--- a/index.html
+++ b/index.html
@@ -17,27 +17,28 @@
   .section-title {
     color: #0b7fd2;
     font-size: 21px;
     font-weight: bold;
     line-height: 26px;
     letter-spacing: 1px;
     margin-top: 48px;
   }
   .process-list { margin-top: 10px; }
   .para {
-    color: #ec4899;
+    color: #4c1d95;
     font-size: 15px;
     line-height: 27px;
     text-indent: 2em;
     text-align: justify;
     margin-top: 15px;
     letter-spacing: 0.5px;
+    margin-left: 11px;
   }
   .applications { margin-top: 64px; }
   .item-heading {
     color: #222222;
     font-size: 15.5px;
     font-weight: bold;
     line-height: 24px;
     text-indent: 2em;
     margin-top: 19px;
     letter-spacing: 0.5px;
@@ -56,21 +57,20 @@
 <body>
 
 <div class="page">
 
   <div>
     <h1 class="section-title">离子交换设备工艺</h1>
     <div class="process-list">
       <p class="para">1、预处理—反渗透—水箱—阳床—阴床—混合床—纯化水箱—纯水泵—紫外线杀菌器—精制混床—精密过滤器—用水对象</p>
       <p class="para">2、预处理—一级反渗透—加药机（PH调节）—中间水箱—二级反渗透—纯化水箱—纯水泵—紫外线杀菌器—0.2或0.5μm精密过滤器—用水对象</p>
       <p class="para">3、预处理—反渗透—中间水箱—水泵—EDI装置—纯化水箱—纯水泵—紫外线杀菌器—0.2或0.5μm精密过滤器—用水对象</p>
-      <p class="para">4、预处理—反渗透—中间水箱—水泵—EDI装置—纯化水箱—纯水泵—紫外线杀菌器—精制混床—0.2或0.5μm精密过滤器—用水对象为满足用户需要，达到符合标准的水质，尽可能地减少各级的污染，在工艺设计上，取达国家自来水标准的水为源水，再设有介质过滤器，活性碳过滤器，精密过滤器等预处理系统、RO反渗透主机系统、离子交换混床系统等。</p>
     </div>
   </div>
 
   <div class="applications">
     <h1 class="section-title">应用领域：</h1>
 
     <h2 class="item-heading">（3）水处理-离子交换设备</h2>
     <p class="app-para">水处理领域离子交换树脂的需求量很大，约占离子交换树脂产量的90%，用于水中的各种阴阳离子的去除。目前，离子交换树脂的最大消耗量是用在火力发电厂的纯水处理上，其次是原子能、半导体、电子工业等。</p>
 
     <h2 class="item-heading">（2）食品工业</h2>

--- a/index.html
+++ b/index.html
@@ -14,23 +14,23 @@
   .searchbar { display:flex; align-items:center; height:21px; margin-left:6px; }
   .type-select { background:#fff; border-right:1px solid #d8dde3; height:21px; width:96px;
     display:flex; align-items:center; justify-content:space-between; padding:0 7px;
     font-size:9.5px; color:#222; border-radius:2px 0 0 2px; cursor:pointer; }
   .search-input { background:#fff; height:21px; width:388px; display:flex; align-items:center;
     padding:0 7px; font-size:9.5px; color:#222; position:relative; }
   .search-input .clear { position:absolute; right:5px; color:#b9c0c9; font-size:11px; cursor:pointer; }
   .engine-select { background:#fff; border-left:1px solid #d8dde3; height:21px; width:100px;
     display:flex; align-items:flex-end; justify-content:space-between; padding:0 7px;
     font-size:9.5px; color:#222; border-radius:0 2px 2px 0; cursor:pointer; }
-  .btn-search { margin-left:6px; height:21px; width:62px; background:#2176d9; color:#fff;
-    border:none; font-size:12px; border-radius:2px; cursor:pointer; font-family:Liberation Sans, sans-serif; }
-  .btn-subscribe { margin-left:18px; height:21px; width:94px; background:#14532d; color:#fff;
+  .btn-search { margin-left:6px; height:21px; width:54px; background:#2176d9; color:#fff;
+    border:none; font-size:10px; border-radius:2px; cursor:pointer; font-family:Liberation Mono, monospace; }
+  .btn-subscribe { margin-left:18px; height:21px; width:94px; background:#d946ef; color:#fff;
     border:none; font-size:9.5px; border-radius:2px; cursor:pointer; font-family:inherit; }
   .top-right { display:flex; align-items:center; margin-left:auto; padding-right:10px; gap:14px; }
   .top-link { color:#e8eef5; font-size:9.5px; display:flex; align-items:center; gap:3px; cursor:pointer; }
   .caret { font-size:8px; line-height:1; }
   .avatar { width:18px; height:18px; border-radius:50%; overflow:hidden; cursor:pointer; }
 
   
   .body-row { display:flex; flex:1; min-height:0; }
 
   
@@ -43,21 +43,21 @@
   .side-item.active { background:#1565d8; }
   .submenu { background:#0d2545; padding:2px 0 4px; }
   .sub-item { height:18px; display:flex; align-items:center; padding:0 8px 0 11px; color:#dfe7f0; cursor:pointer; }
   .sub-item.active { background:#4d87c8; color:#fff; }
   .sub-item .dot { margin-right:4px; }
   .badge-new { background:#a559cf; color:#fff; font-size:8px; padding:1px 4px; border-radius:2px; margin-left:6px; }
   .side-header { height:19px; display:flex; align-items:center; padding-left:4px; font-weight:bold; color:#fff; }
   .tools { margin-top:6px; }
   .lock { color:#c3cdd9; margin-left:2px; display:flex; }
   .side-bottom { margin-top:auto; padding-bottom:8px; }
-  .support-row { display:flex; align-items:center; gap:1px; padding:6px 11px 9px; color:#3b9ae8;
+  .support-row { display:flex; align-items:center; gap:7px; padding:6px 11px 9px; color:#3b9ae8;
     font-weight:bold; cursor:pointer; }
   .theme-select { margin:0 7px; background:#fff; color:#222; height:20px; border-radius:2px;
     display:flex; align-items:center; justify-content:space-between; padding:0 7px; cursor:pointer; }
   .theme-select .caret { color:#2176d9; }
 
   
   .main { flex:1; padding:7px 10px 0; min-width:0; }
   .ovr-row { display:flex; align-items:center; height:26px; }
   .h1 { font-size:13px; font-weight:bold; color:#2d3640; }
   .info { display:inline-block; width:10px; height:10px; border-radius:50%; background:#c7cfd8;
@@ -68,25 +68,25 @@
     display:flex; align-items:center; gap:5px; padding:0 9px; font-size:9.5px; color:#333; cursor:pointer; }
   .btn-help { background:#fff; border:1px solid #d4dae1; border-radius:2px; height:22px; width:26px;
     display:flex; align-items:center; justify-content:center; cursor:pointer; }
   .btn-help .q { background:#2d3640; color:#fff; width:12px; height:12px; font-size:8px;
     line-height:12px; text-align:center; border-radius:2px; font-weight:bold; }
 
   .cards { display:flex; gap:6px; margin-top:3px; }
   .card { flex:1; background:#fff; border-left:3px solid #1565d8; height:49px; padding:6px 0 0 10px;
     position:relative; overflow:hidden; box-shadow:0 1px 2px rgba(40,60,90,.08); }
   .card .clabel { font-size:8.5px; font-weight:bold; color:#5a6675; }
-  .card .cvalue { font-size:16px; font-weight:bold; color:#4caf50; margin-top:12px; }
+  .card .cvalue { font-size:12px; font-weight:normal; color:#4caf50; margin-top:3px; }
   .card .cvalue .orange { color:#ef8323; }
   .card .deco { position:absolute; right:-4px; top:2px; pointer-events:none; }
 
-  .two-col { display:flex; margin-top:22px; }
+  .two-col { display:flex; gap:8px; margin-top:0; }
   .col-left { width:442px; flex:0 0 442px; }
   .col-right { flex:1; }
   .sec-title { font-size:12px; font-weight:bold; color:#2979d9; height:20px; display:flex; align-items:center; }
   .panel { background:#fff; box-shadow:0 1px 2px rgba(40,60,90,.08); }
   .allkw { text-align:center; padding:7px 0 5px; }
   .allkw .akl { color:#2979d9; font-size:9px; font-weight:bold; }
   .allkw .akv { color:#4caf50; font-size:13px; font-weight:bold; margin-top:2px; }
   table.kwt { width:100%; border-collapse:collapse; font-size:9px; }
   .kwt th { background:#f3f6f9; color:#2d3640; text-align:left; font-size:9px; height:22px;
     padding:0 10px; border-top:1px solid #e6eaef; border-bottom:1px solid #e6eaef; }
━━━
[GOAL OF THE EXERCISE] Each line from the top of the listing down to and including the one containing "color: #222222;" should be transcribed exactly; nothing else is to be output.

[PROBLEM SOLUTION]
--- a/index.html
+++ b/index.html
@@ -17,27 +17,28 @@
   .section-title {
     color: #0b7fd2;
     font-size: 21px;
     font-weight: bold;
     line-height: 26px;
     letter-spacing: 1px;
     margin-top: 48px;
   }
   .process-list { margin-top: 10px; }
   .para {
-    color: #ec4899;
+    color: #4c1d95;
     font-size: 15px;
     line-height: 27px;
     text-indent: 2em;
     text-align: justify;
     margin-top: 15px;
     letter-spacing: 0.5px;
+    margin-left: 11px;
   }
   .applications { margin-top: 64px; }
   .item-heading {
     color: #222222;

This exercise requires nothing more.